**Problem to solve**. Would you output all the entries below without altering a word?
----- The records -----
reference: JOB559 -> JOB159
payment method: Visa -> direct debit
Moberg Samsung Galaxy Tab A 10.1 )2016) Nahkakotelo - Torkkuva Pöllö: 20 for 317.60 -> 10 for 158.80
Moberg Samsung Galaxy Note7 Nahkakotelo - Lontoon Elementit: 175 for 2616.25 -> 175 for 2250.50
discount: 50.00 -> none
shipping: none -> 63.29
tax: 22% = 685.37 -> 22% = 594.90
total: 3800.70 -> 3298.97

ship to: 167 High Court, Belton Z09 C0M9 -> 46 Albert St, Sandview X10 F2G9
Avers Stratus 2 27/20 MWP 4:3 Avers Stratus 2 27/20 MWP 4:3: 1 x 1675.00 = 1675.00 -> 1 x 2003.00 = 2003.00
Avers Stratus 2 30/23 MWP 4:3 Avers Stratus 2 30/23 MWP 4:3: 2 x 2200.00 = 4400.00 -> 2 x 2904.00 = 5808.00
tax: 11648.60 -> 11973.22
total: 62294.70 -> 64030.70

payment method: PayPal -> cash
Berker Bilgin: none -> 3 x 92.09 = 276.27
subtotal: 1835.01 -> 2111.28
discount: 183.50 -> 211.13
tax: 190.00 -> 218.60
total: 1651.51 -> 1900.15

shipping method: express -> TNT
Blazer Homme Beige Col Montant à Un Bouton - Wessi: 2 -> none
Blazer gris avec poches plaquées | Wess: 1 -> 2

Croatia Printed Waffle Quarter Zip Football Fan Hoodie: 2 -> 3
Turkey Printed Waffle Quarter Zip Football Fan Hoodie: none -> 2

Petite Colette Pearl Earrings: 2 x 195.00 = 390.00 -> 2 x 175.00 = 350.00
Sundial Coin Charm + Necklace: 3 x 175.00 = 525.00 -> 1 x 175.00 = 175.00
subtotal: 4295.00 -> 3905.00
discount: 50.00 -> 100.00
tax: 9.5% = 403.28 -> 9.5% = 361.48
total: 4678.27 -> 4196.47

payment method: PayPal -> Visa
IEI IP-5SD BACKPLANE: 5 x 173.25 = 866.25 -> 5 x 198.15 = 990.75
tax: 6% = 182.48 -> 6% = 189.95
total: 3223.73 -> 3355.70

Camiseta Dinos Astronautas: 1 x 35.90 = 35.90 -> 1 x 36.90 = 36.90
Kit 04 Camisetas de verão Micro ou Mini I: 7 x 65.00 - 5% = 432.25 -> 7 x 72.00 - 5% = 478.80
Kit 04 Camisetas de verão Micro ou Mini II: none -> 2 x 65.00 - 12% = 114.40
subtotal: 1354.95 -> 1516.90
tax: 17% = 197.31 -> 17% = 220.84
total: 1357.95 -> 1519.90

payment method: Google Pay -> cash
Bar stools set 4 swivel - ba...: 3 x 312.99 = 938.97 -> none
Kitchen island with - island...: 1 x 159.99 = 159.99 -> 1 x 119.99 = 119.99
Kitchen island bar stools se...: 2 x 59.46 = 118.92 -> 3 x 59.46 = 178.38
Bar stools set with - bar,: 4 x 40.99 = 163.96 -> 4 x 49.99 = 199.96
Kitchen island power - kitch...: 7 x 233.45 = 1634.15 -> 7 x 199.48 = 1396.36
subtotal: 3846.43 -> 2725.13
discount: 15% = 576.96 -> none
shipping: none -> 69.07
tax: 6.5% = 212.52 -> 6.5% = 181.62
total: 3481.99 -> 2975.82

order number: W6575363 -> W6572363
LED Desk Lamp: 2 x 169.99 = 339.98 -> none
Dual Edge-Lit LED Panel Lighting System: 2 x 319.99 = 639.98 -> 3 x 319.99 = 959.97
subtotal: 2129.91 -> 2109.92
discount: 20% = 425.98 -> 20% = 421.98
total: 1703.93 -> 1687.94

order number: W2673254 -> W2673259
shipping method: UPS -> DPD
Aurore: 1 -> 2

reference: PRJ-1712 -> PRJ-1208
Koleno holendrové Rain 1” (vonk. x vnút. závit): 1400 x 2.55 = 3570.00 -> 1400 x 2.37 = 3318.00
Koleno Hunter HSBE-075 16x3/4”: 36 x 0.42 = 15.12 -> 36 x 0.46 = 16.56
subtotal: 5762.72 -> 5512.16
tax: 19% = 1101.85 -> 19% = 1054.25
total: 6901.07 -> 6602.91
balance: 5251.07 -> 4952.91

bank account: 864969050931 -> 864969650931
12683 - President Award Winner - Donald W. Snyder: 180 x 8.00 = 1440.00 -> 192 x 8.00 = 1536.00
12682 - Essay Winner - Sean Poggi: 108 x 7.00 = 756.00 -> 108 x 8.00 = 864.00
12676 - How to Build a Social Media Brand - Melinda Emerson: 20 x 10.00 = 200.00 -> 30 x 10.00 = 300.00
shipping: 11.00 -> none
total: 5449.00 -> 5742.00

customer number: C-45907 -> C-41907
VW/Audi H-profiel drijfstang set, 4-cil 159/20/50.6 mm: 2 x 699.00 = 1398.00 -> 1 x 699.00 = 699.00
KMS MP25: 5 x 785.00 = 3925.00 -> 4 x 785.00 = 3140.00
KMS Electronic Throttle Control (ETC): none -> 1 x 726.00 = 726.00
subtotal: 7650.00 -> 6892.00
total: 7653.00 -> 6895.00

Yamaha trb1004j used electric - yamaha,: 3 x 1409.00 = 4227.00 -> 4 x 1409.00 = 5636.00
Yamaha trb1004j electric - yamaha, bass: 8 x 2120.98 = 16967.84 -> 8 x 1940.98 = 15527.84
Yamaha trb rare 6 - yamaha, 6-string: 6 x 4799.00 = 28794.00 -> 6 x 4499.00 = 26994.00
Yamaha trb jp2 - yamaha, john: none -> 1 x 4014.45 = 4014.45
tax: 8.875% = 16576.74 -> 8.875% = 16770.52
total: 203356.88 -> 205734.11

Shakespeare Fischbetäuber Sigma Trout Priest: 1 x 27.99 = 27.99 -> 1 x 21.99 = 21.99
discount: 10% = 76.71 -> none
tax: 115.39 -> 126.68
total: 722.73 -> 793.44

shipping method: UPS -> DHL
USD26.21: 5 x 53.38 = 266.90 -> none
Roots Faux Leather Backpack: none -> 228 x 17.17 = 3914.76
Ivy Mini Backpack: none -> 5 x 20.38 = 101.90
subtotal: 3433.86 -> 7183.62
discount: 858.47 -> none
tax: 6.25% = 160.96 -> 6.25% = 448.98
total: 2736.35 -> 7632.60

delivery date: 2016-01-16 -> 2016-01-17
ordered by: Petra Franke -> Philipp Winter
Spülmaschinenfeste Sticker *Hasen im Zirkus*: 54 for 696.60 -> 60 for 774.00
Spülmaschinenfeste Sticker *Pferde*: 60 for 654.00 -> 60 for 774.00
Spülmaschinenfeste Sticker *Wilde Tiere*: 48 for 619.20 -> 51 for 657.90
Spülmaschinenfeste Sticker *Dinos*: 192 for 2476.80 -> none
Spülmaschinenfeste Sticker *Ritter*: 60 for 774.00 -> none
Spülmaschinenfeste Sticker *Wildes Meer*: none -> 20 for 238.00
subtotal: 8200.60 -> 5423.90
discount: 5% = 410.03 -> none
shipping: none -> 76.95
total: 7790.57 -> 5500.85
-----
**Answer box**.
reference: JOB559 -> JOB159
payment method: Visa -> direct debit
Moberg Samsung Galaxy Tab A 10.1 )2016) Nahkakotelo - Torkkuva Pöllö: 20 for 317.60 -> 10 for 158.80
Moberg Samsung Galaxy Note7 Nahkakotelo - Lontoon Elementit: 175 for 2616.25 -> 175 for 2250.50
discount: 50.00 -> none
shipping: none -> 63.29
tax: 22% = 685.37 -> 22% = 594.90
total: 3800.70 -> 3298.97

ship to: 167 High Court, Belton Z09 C0M9 -> 46 Albert St, Sandview X10 F2G9
Avers Stratus 2 27/20 MWP 4:3 Avers Stratus 2 27/20 MWP 4:3: 1 x 1675.00 = 1675.00 -> 1 x 2003.00 = 2003.00
Avers Stratus 2 30/23 MWP 4:3 Avers Stratus 2 30/23 MWP 4:3: 2 x 2200.00 = 4400.00 -> 2 x 2904.00 = 5808.00
tax: 11648.60 -> 11973.22
total: 62294.70 -> 64030.70

payment method: PayPal -> cash
Berker Bilgin: none -> 3 x 92.09 = 276.27
subtotal: 1835.01 -> 2111.28
discount: 183.50 -> 211.13
tax: 190.00 -> 218.60
total: 1651.51 -> 1900.15

shipping method: express -> TNT
Blazer Homme Beige Col Montant à Un Bouton - Wessi: 2 -> none
Blazer gris avec poches plaquées | Wess: 1 -> 2

Croatia Printed Waffle Quarter Zip Football Fan Hoodie: 2 -> 3
Turkey Printed Waffle Quarter Zip Football Fan Hoodie: none -> 2

Petite Colette Pearl Earrings: 2 x 195.00 = 390.00 -> 2 x 175.00 = 350.00
Sundial Coin Charm + Necklace: 3 x 175.00 = 525.00 -> 1 x 175.00 = 175.00
subtotal: 4295.00 -> 3905.00
discount: 50.00 -> 100.00
tax: 9.5% = 403.28 -> 9.5% = 361.48
total: 4678.27 -> 4196.47

payment method: PayPal -> Visa
IEI IP-5SD BACKPLANE: 5 x 173.25 = 866.25 -> 5 x 198.15 = 990.75
tax: 6% = 182.48 -> 6% = 189.95
total: 3223.73 -> 3355.70

Camiseta Dinos Astronautas: 1 x 35.90 = 35.90 -> 1 x 36.90 = 36.90
Kit 04 Camisetas de verão Micro ou Mini I: 7 x 65.00 - 5% = 432.25 -> 7 x 72.00 - 5% = 478.80
Kit 04 Camisetas de verão Micro ou Mini II: none -> 2 x 65.00 - 12% = 114.40
subtotal: 1354.95 -> 1516.90
tax: 17% = 197.31 -> 17% = 220.84
total: 1357.95 -> 1519.90

payment method: Google Pay -> cash
Bar stools set 4 swivel - ba...: 3 x 312.99 = 938.97 -> none
Kitchen island with - island...: 1 x 159.99 = 159.99 -> 1 x 119.99 = 119.99
Kitchen island bar stools se...: 2 x 59.46 = 118.92 -> 3 x 59.46 = 178.38
Bar stools set with - bar,: 4 x 40.99 = 163.96 -> 4 x 49.99 = 199.96
Kitchen island power - kitch...: 7 x 233.45 = 1634.15 -> 7 x 199.48 = 1396.36
subtotal: 3846.43 -> 2725.13
discount: 15% = 576.96 -> none
shipping: none -> 69.07
tax: 6.5% = 212.52 -> 6.5% = 181.62
total: 3481.99 -> 2975.82

order number: W6575363 -> W6572363
LED Desk Lamp: 2 x 169.99 = 339.98 -> none
Dual Edge-Lit LED Panel Lighting System: 2 x 319.99 = 639.98 -> 3 x 319.99 = 959.97
subtotal: 2129.91 -> 2109.92
discount: 20% = 425.98 -> 20% = 421.98
total: 1703.93 -> 1687.94

order number: W2673254 -> W2673259
shipping method: UPS -> DPD
Aurore: 1 -> 2

reference: PRJ-1712 -> PRJ-1208
Koleno holendrové Rain 1” (vonk. x vnút. závit): 1400 x 2.55 = 3570.00 -> 1400 x 2.37 = 3318.00
Koleno Hunter HSBE-075 16x3/4”: 36 x 0.42 = 15.12 -> 36 x 0.46 = 16.56
subtotal: 5762.72 -> 5512.16
tax: 19% = 1101.85 -> 19% = 1054.25
total: 6901.07 -> 6602.91
balance: 5251.07 -> 4952.91

bank account: 864969050931 -> 864969650931
12683 - President Award Winner - Donald W. Snyder: 180 x 8.00 = 1440.00 -> 192 x 8.00 = 1536.00
12682 - Essay Winner - Sean Poggi: 108 x 7.00 = 756.00 -> 108 x 8.00 = 864.00
12676 - How to Build a Social Media Brand - Melinda Emerson: 20 x 10.00 = 200.00 -> 30 x 10.00 = 300.00
shipping: 11.00 -> none
total: 5449.00 -> 5742.00

customer number: C-45907 -> C-41907
VW/Audi H-profiel drijfstang set, 4-cil 159/20/50.6 mm: 2 x 699.00 = 1398.00 -> 1 x 699.00 = 699.00
KMS MP25: 5 x 785.00 = 3925.00 -> 4 x 785.00 = 3140.00
KMS Electronic Throttle Control (ETC): none -> 1 x 726.00 = 726.00
subtotal: 7650.00 -> 6892.00
total: 7653.00 -> 6895.00

Yamaha trb1004j used electric - yamaha,: 3 x 1409.00 = 4227.00 -> 4 x 1409.00 = 5636.00
Yamaha trb1004j electric - yamaha, bass: 8 x 2120.98 = 16967.84 -> 8 x 1940.98 = 15527.84
Yamaha trb rare 6 - yamaha, 6-string: 6 x 4799.00 = 28794.00 -> 6 x 4499.00 = 26994.00
Yamaha trb jp2 - yamaha, john: none -> 1 x 4014.45 = 4014.45
tax: 8.875% = 16576.74 -> 8.875% = 16770.52
total: 203356.88 -> 205734.11

Shakespeare Fischbetäuber Sigma Trout Priest: 1 x 27.99 = 27.99 -> 1 x 21.99 = 21.99
discount: 10% = 76.71 -> none
tax: 115.39 -> 126.68
total: 722.73 -> 793.44

shipping method: UPS -> DHL
USD26.21: 5 x 53.38 = 266.90 -> none
Roots Faux Leather Backpack: none -> 228 x 17.17 = 3914.76
Ivy Mini Backpack: none -> 5 x 20.38 = 101.90
subtotal: 3433.86 -> 7183.62
discount: 858.47 -> none
tax: 6.25% = 160.96 -> 6.25% = 448.98
total: 2736.35 -> 7632.60

delivery date: 2016-01-16 -> 2016-01-17
ordered by: Petra Franke -> Philipp Winter
Spülmaschinenfeste Sticker *Hasen im Zirkus*: 54 for 696.60 -> 60 for 774.00
Spülmaschinenfeste Sticker *Pferde*: 60 for 654.00 -> 60 for 774.00
Spülmaschinenfeste Sticker *Wilde Tiere*: 48 for 619.20 -> 51 for 657.90
Spülmaschinenfeste Sticker *Dinos*: 192 for 2476.80 -> none
Spülmaschinenfeste Sticker *Ritter*: 60 for 774.00 -> none
Spülmaschinenfeste Sticker *Wildes Meer*: none -> 20 for 238.00
subtotal: 8200.60 -> 5423.90
discount: 5% = 410.03 -> none
shipping: none -> 76.95
total: 7790.57 -> 5500.85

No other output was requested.